Without loss of generality, we're going to solve the FoV problem assuming that the "particular point" in question is the origin. As we'll see later, we can do a simple coordinate transformation to solve the problem at other points.
Direction Vectors
The primary tool we're going to use to solve this problem is the "direction vector". A "vector" is like a line segment that emanates from the origin. A vector has both a magnitude and a direction, but for our purposes we will only be concerned with the direction. The direction of a (non-zero-length) vector can be described in a number of ways:
- Name a point other than the origin which the vector, when extended in a straight line from the origin, would pass through; that determines the direction of the vector.
- Name a point (x,y) as above; divide the y coordinate of that point by the x coordinate to obtain the "slope". (**)
- Draw a unit circle centered on the origin. Extend the vector, if necessary, to pass through the circle. Now measure the distance moving counter-clockwise from the point where the circle touches the x axis to the point where the circle touches the vector. That arc length is the angle of the vector measured in radians. Multiply by 180 / pi to get the angle in degrees.

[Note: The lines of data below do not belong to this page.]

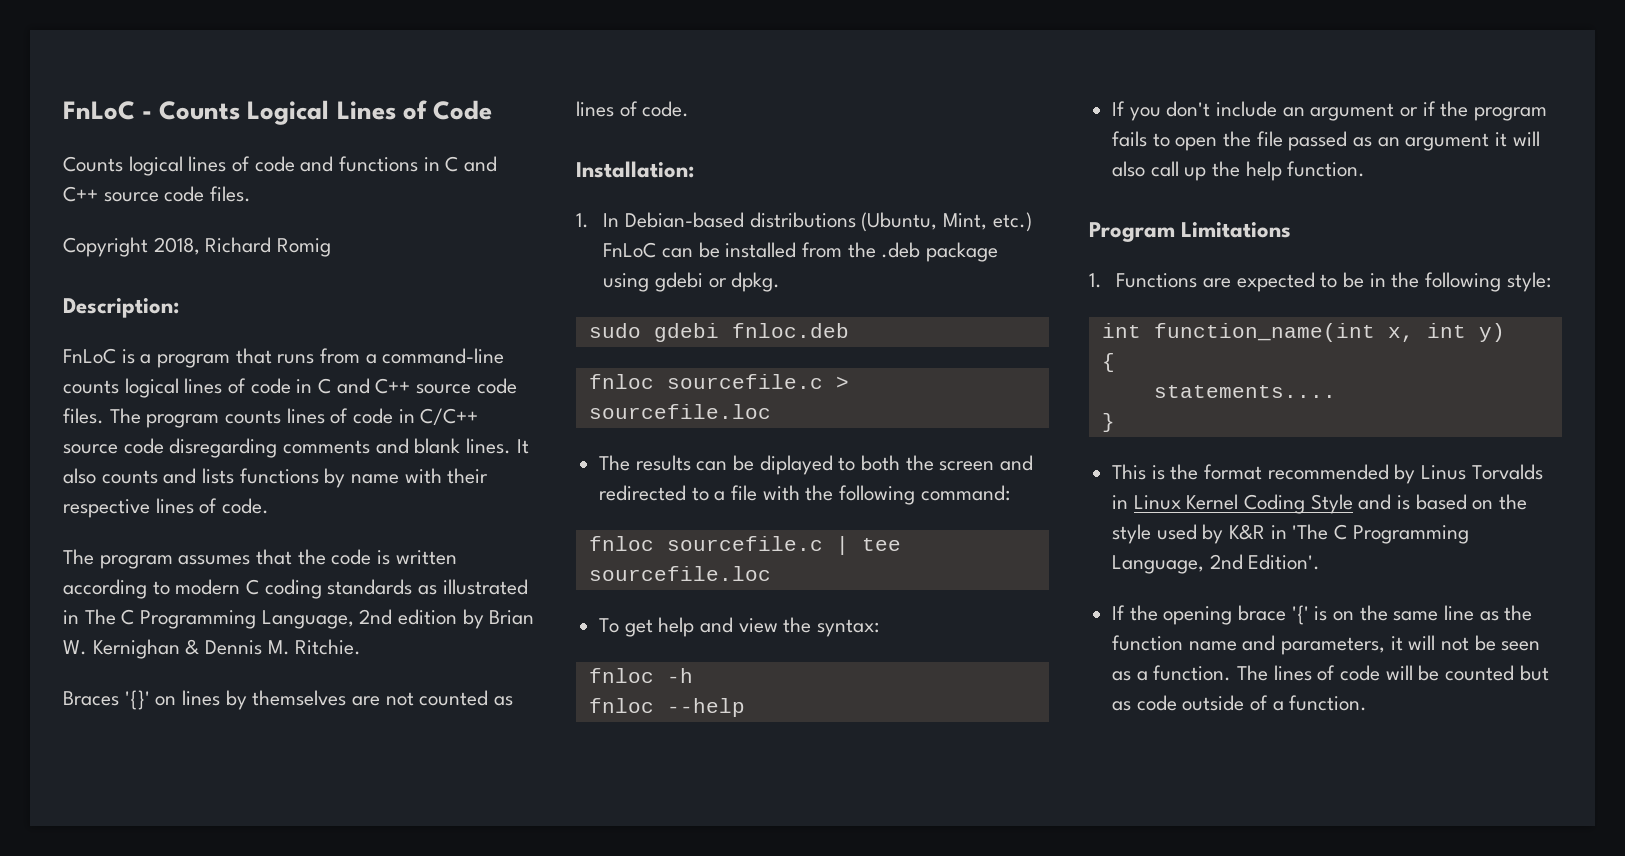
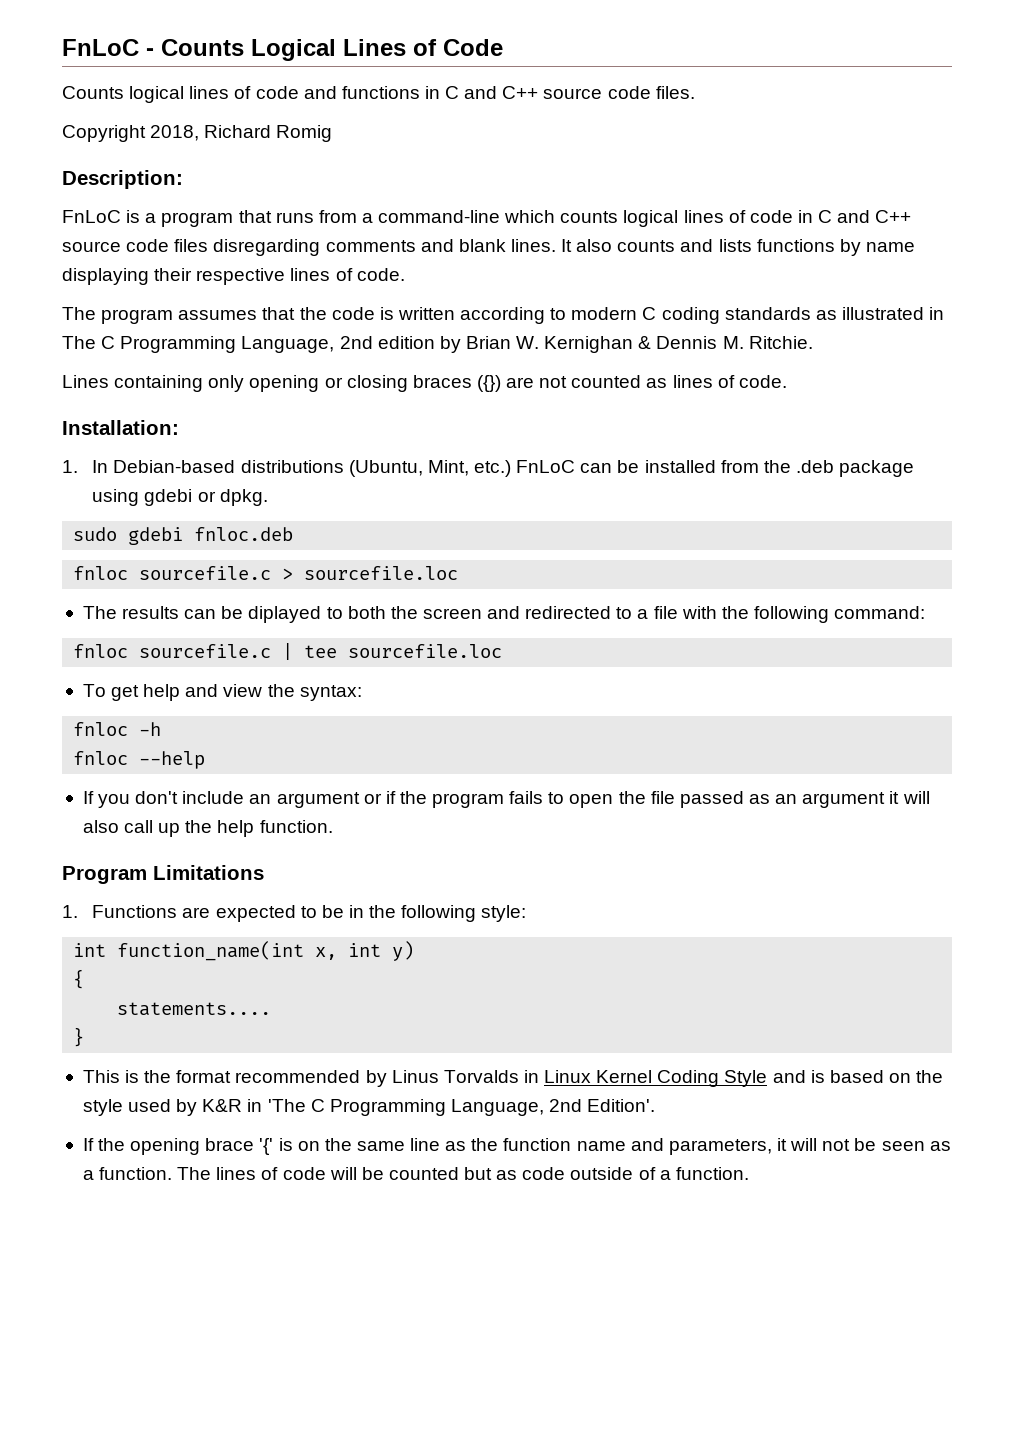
(505, 356) none -> [504,210,556,223] which
[63,408,479,428] [63,438,164,454] files. The program counts lines of code in C/C++ source code -> [174,239,209,252] files
[404,468,442,484] with -> [62,268,149,285] displaying
[63,690,347,710] Braces '{}' on lines by themselves -> [62,375,501,392] Lines containing only opening or closing braces ({})

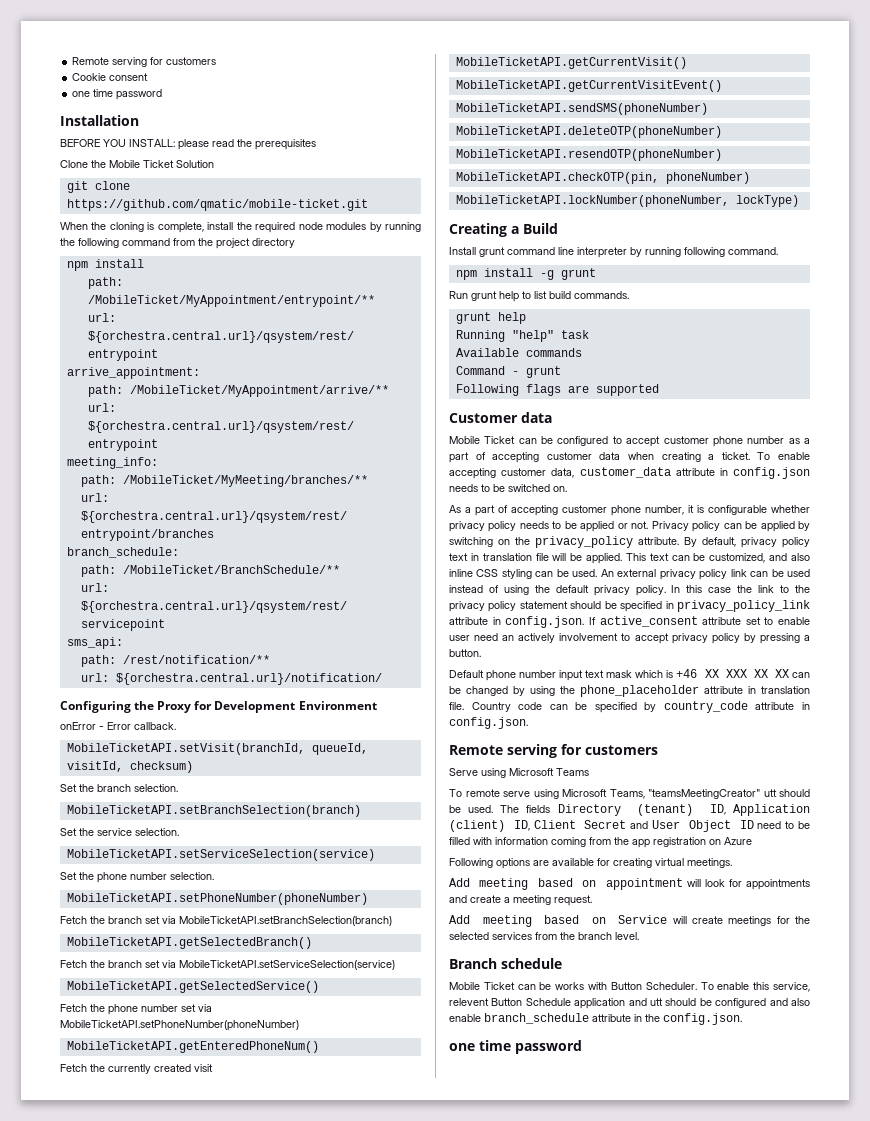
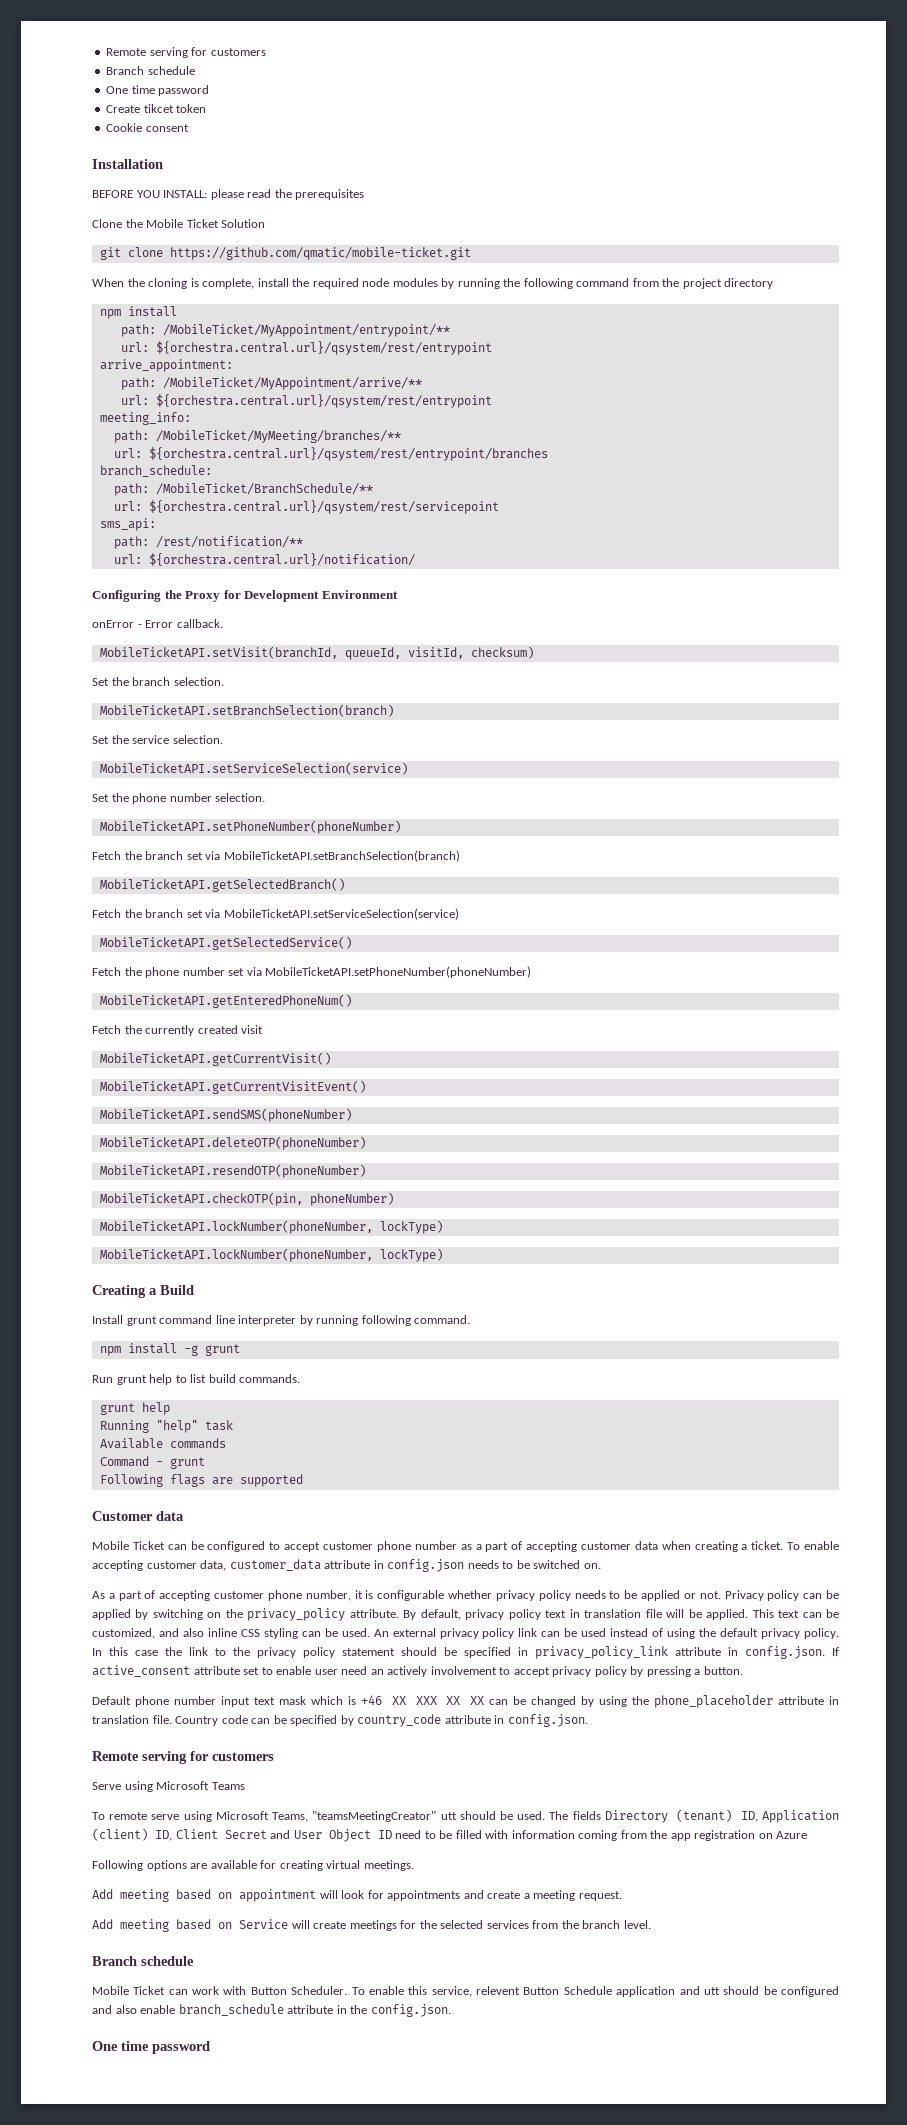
[72,57,217,67] Remote serving for customers -> [106,47,266,58] [106,66,195,75] [106,85,210,96] [106,104,207,113] Remote serving for customers // Branch schedule // One time password // Create tikcet token
[72,89,163,100] // one time password -> (189, 128) none
(799, 201) none -> [99,1248,443,1262] // MobileTicketAPI.lockNumber(phoneNumber, lockType)
[539,982,585,990] be works -> [192,1986,220,1995] work
[449,1043,475,1051] one -> [92,2041,118,2051] One

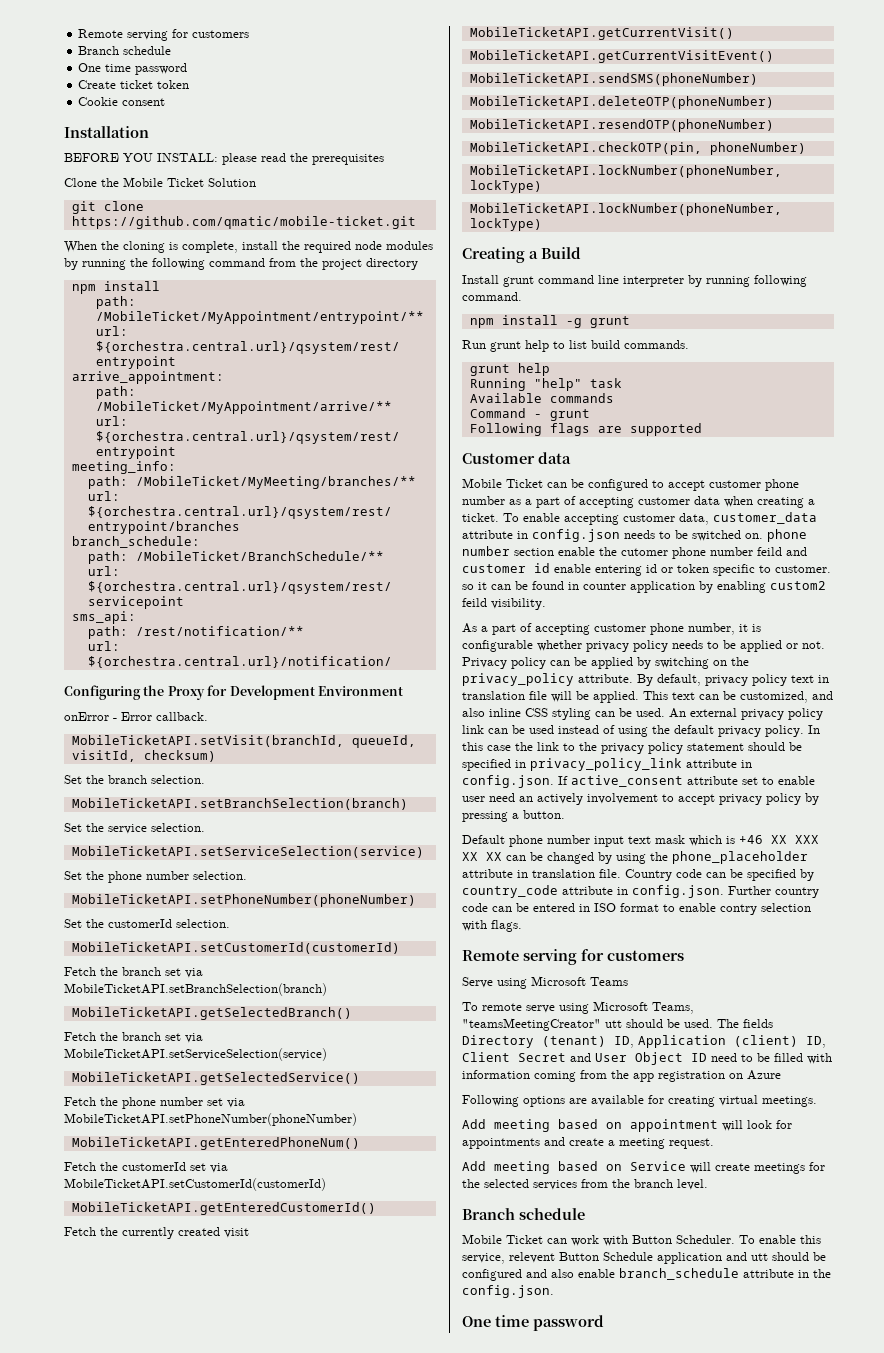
[143,104,174,113] tikcet -> [120,80,154,89] ticket
(401, 827) none -> [64,919,230,928] [71,942,400,954] // Set the customerId selection. // MobileTicketAPI.setCustomerId(customerId)
(352, 1001) none -> [64,1162,228,1173] [64,1178,326,1191] [71,1202,376,1215] // Fetch the customerId set via MobileTicketAPI.setCustomerId(customerId) // MobileTicketAPI.getEnteredCustomerId()
(601, 1566) none -> [767,529,807,542] [462,546,807,559] [462,563,831,576] [462,581,826,593] [462,598,546,610] phone number section enable the cutomer phone number feild and customer id enable entering id or token specific to customer. so it can be found in counter application by enabling custom2 feild visibility.
(588, 1720) none -> [728,886,819,898] [462,903,811,915] [462,920,522,932] Further country code can be entered in ISO format to enable contry selection with flags.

We could use any of these methods. The disadvantage of the "slope" and "angle" methods is that in our application, slopes and angles will often be fractions that cannot be represented exactly in floating point arithmetic; it would be nice to be able to do all the arithmetic exactly. (Another disadvantage is that slopes increase to infinity as the vector angle approaches 90°, though as we'll see, we'll actually never be working with vectors whose slopes are larger than one or smaller than zero.) In our application it turns out that all the vectors we deal with will pass through a lattice point. We'll therefore use the "name a point" mechanism for characterizing a direction vector.
Here we have a picture illustrating the situation so far. The transparent grey box represents the cell centered on the origin. The filled-in grey box represents an object filling cell (2, 1). The red line represents a direction vector emanating from the origin and passing through (5, 1). (Click on any graph for a larger image.)
The Basic Idea of the Algorithm
The basic idea of the algorithm goes like this:
We've already said that without loss of generality, we're going to solve the FoV problem assuming that the cell is the origin. Furthermore, we're going to solve the problem only on octant zero of the plane. If you imagine direction vectors at 0°, 45°, 90°, 135°, 180°, 225°, 270° and 315° degrees, you see that those eight vectors divide the plane into eight "octants": (***)
If we can solve the problem in octant zero then we can solve the problem in every other octant by simply reflecting the desired octant into octant zero. For example, to compute FoV in octant seven we could "reflect" all the points in octant seven through the x axis, and hey, now we're in octant zero again.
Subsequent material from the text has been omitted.